Now, a losthorizons user called "mattdig" has committed what might be considered a social faux pas at Hendrickson's web site - citing cases that show Pete Hendrickson's
Cracking the Code tax scam to be -- a scam.
User ericcalderon had previously written:
My last post was not very clear-
Did any of the lost cases argue that private sector pay did not amount to wages as defined in title 26? If so, what are the citations for these cases?
Thanks
"mattdig" responded:
Eric, here is a post from the freedomwatch website where a guy was commenting against CTC beliefs, note that I have not checked this info for accuracy, it is only quoted from a posting. The guy was obviously there to discourage people from voting, anyway here is what he said.
Here is the material copied and pasted (from the freedomwatch site) by "mattdig":
One of the keys to Hendrickson's tax scheme is the frivolous argument about the terms "includes" and "including" and "employee."
Hendrickson (and many others before him) have argued that for Federal income tax purposes, the term "employee" under Internal Revenue Code section 3401(c) does not include a regular, private-sector employee. The courts have uniformly rejected this argument. The text of section 3401(c), which deals only with the employer's withholding requirements and not with the employee's requirement to report compensation for personal services (whether called wages, salaries, or any other term), is as follows:
-----For purposes of this chapter, the term “employee” includes an officer, employee, or elected official of the United States, a State, or any political subdivision thereof, or the District of Columbia, or any agency or instrumentality of any one or more of the foregoing. The term “employee” also includes an officer of a corporation.

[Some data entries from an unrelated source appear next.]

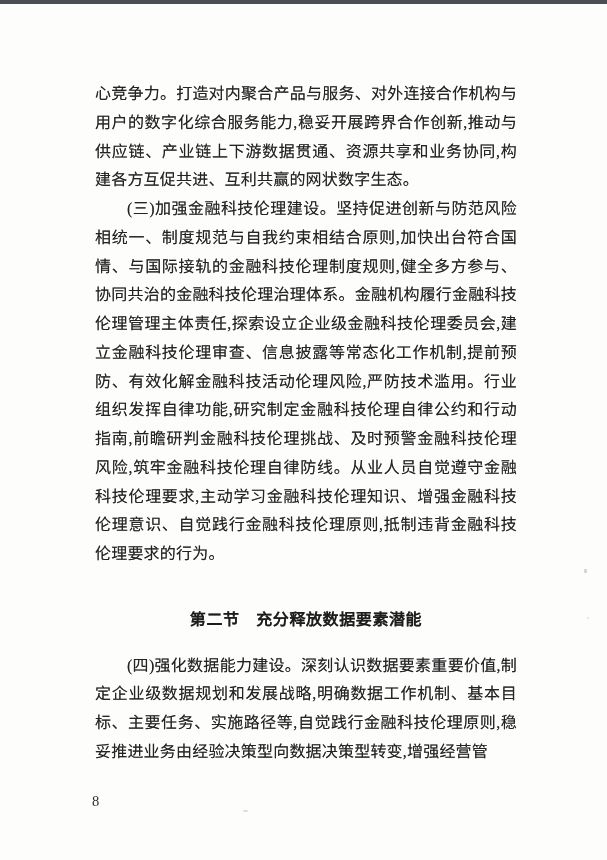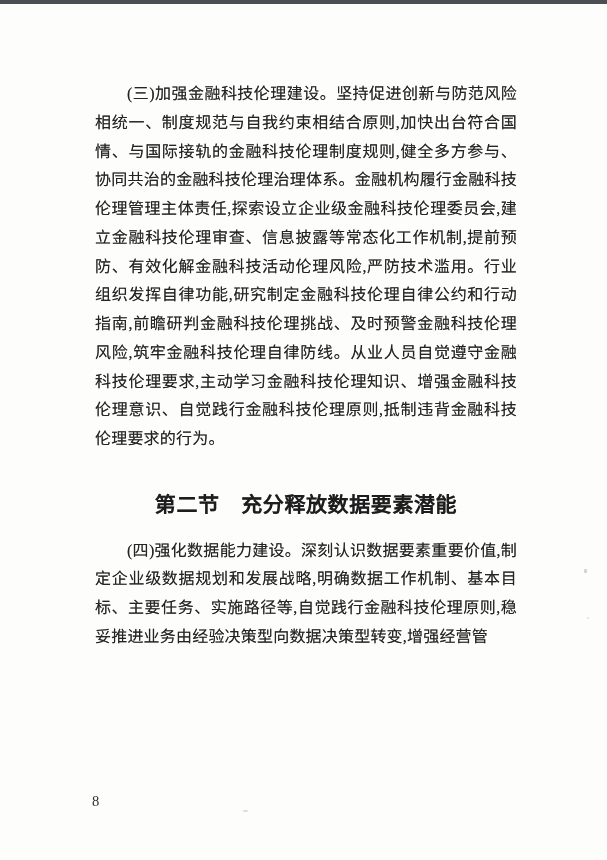--- a/index.html
+++ b/index.html
@@ -76,6 +76,7 @@
 <div class="scan-top-edge"></div>
 
 <div class="text-block">
+  <p>心竞争力。打造对内聚合产品与服务、对外连接合作机构与用户的数字化综合服务能力,稳妥开展跨界合作创新,推动与供应链、产业链上下游数据贯通、资源共享和业务协同,构建各方互促共进、互利共赢的网状数字生态。</p>
   <p class="para-indent">(三)加强金融科技伦理建设。坚持促进创新与防范风险相统一、制度规范与自我约束相结合原则,加快出台符合国情、与国际接轨的金融科技伦理制度规则,健全多方参与、协同共治的金融科技伦理治理体系。金融机构履行金融科技伦理管理主体责任,探索设立企业级金融科技伦理委员会,建立金融科技伦理审查、信息披露等常态化工作机制,提前预防、有效化解金融科技活动伦理风险,严防技术滥用。行业组织发挥自律功能,研究制定金融科技伦理自律公约和行动指南,前瞻研判金融科技伦理挑战、及时预警金融科技伦理风险,筑牢金融科技伦理自律防线。从业人员自觉遵守金融科技伦理要求,主动学习金融科技伦理知识、增强金融科技伦理意识、自觉践行金融科技伦理原则,抵制违背金融科技伦理要求的行为。</p>
   <p class="section-heading">第二节　充分释放数据要素潜能</p>
   <p class="para-indent">(四)强化数据能力建设。深刻认识数据要素重要价值,制定企业级数据规划和发展战略,明确数据工作机制、基本目标、主要任务、实施路径等,自觉践行金融科技伦理原则,稳妥推进业务由经验决策型向数据决策型转变,增强经营管</p>

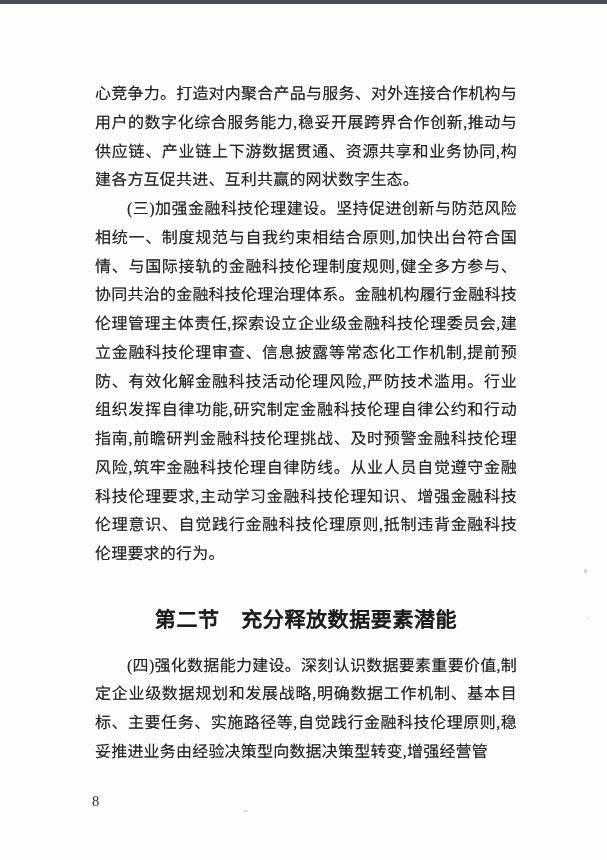--- a/index.html
+++ b/index.html
@@ -48,7 +48,7 @@
     text-align: center;
     text-indent: 0;
     font-weight: bold;
-    font-size: 21px;
+    font-size: 16px;
     letter-spacing: 0.6px;
     color: #1d1d1d;
   }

Internal Revenue Code section 3401(c)
In ''Sullivan v. United States'', taxpayer Grant W. Sullivan argued that he had not received “wages” and was not an “employee” under Internal Revenue Code section 3401(c). The United States Court of Appeals for the First Circuit ruled against Sullivan, stating:
-----To the extent Sullivan argues that he received no “wages” in 1983 because he was not an “employee” within the meaning of 26 U.S.C. §3401(c), that contention is meritless. Section 3401(c), which relates to income tax withholding, indicates that the definition of “employee” includes government officers and employees, elected officials, and corporate officers. The statute does not purport to limit withholding to the persons listed therein.
''Sullivan v. United States'', 788 F.2d 813, 86-1 U.S. Tax Cas. (CCH) paragr. 9343 (1st Cir. 1986) (''per curiam'').

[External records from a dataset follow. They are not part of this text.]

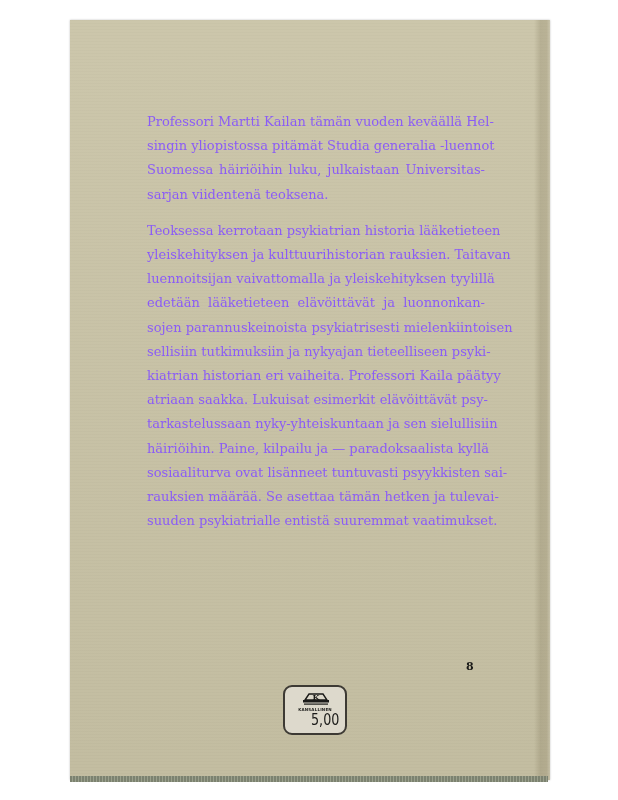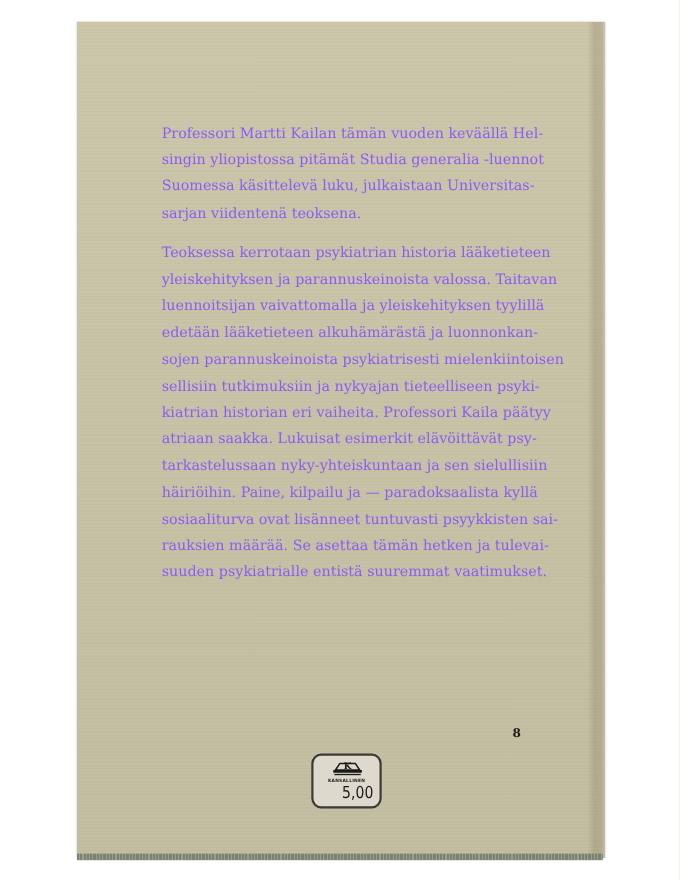--- a/index.html
+++ b/index.html
@@ -103,7 +103,7 @@
   <p>
     <span class="line">Professori Martti Kailan tämän vuoden keväällä Hel-</span>
     <span class="line">singin yliopistossa pitämät Studia generalia -luennot</span>
-    <span class="line">Suomessa käsittelevä luku, julkaistaan Universitas-</span>
+    <span class="line">Suomessa häiriöihin luku, julkaistaan Universitas-</span>
     <span class="line last">sarjan viidentenä teoksena.</span>
   </p>
   <p>

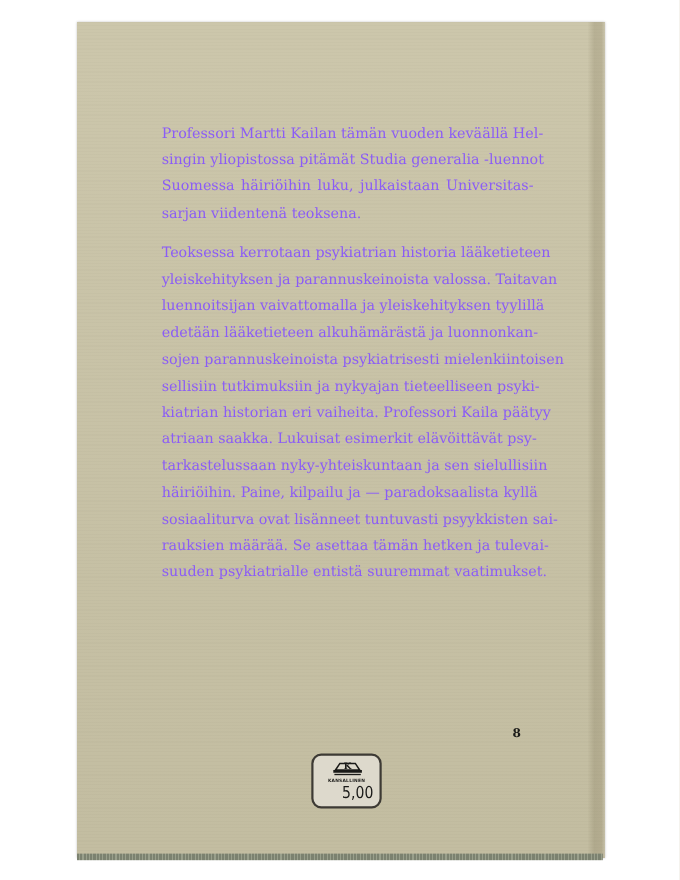--- a/index.html
+++ b/index.html
@@ -108,7 +108,7 @@
   </p>
   <p>
     <span class="line">Teoksessa kerrotaan psykiatrian historia lääketieteen</span>
-    <span class="line">yleiskehityksen ja parannuskeinoista valossa. Taitavan</span>
+    <span class="line">yleiskehityksen ja kulttuurihistorian rauksien. Taitavan</span>
     <span class="line">luennoitsijan vaivattomalla ja yleiskehityksen tyylillä</span>
     <span class="line">edetään lääketieteen alkuhämärästä ja luonnonkan-</span>
     <span class="line">sojen parannuskeinoista psykiatrisesti mielenkiintoisen</span>

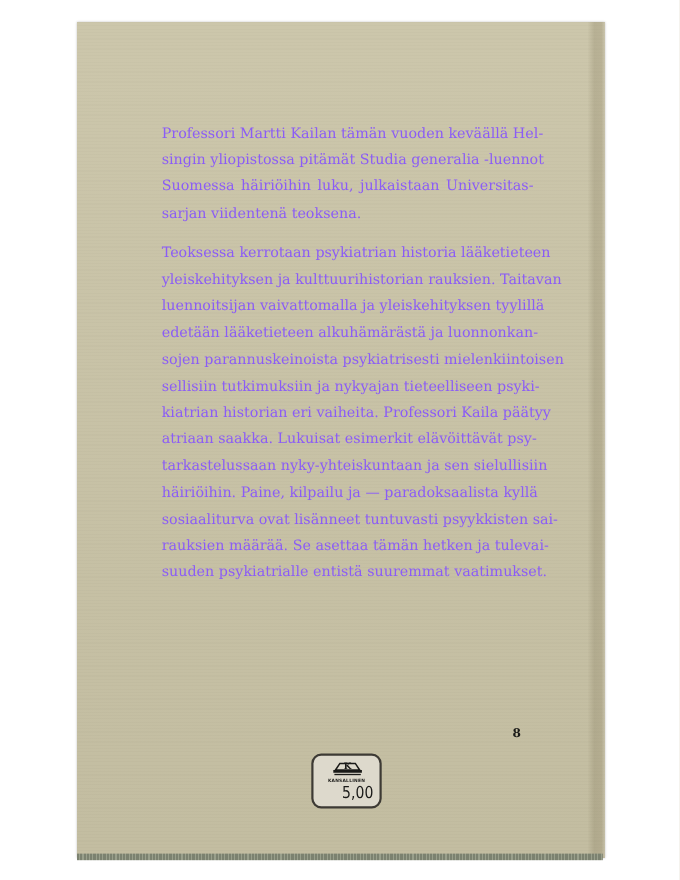--- a/index.html
+++ b/index.html
@@ -110,7 +110,7 @@
     <span class="line">Teoksessa kerrotaan psykiatrian historia lääketieteen</span>
     <span class="line">yleiskehityksen ja kulttuurihistorian rauksien. Taitavan</span>
     <span class="line">luennoitsijan vaivattomalla ja yleiskehityksen tyylillä</span>
-    <span class="line">edetään lääketieteen alkuhämärästä ja luonnonkan-</span>
+    <span class="line">edetään lääketieteen elävöittävät ja luonnonkan-</span>
     <span class="line">sojen parannuskeinoista psykiatrisesti mielenkiintoisen</span>
     <span class="line">sellisiin tutkimuksiin ja nykyajan tieteelliseen psyki-</span>
     <span class="line">kiatrian historian eri vaiheita. Professori Kaila päätyy</span>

In ''United States v. Ferguson'', taxpayer Joy Ferguson -- a follower of Peter Hendrickson -- argued that she was not an “employee” under section 3401(c), and that she therefore could not have “wages.” The court ruled against her, stating:
-----The core of the dispute before the court is Ferguson's assertion that she was not an “employee” as defined by §3401(c) of the Internal Revenue Code, and therefore did not earn any "wages." . . . . As such, she argues that her Form 1040 and Form 4862 [sic; probably should read "4852"] accurately reported her wages as zero. As noted by the government, Ferguson's interpretation of §3401(c) has been considered and rejected numerous times by many courts. This Court would agree with the overwhelming precedent on this issue, Ferguson's argument that she is not an employee as defined by §3401(c) is frivolous.
''United States v. Ferguson'', 2007-1 U.S. Tax Cas. (CCH) paragr. 50,461 (D. Nev. 2007).
In ''Luesse v. United States'', taxpayer Chell C. Luesse of St. Louis Park, Minnesota, argued that he received no “wages” because he was not an “employee” under section 3401(c). The court ruled against Mr. Luesse. See ''Luesse v. United States'', 84-1 U.S. Tax Cas. (CCH) paragr. 9389 (D. Minn. 1984).
In ''Richey v. Stewart'', the court stated:
-----Another familiar argument from Mr. Richey [the taxpayer] is that he is not an employee under the terms of the Internal Revenue Code, citing Section 3401(c), which states that the term “employee” includes government employees. What Mr. Richey misapprises in his reading of the statute is the inclusionary nature of the language. The Code does not exclude all other persons from taxation who are not government employees.
''Richey v. Stewart'', 84-2 U.S. Tax Cas. (CCH) paragr. 9642 (S.D. Ind. 1984).
In ''United States v. Charboneau'', the court stated:
-----[ . . . ] Ms. Charboneau contends that the Code's definitions of "wage income" and "self employment income" only include income derived from individuals who work for the federal government, or whose work involves that of "the performance of the functions of a public office." Because Ms. Charboneau never worked for any federal or state government during the tax years in question, she claims that the IRS cannot make any tax assessments against her.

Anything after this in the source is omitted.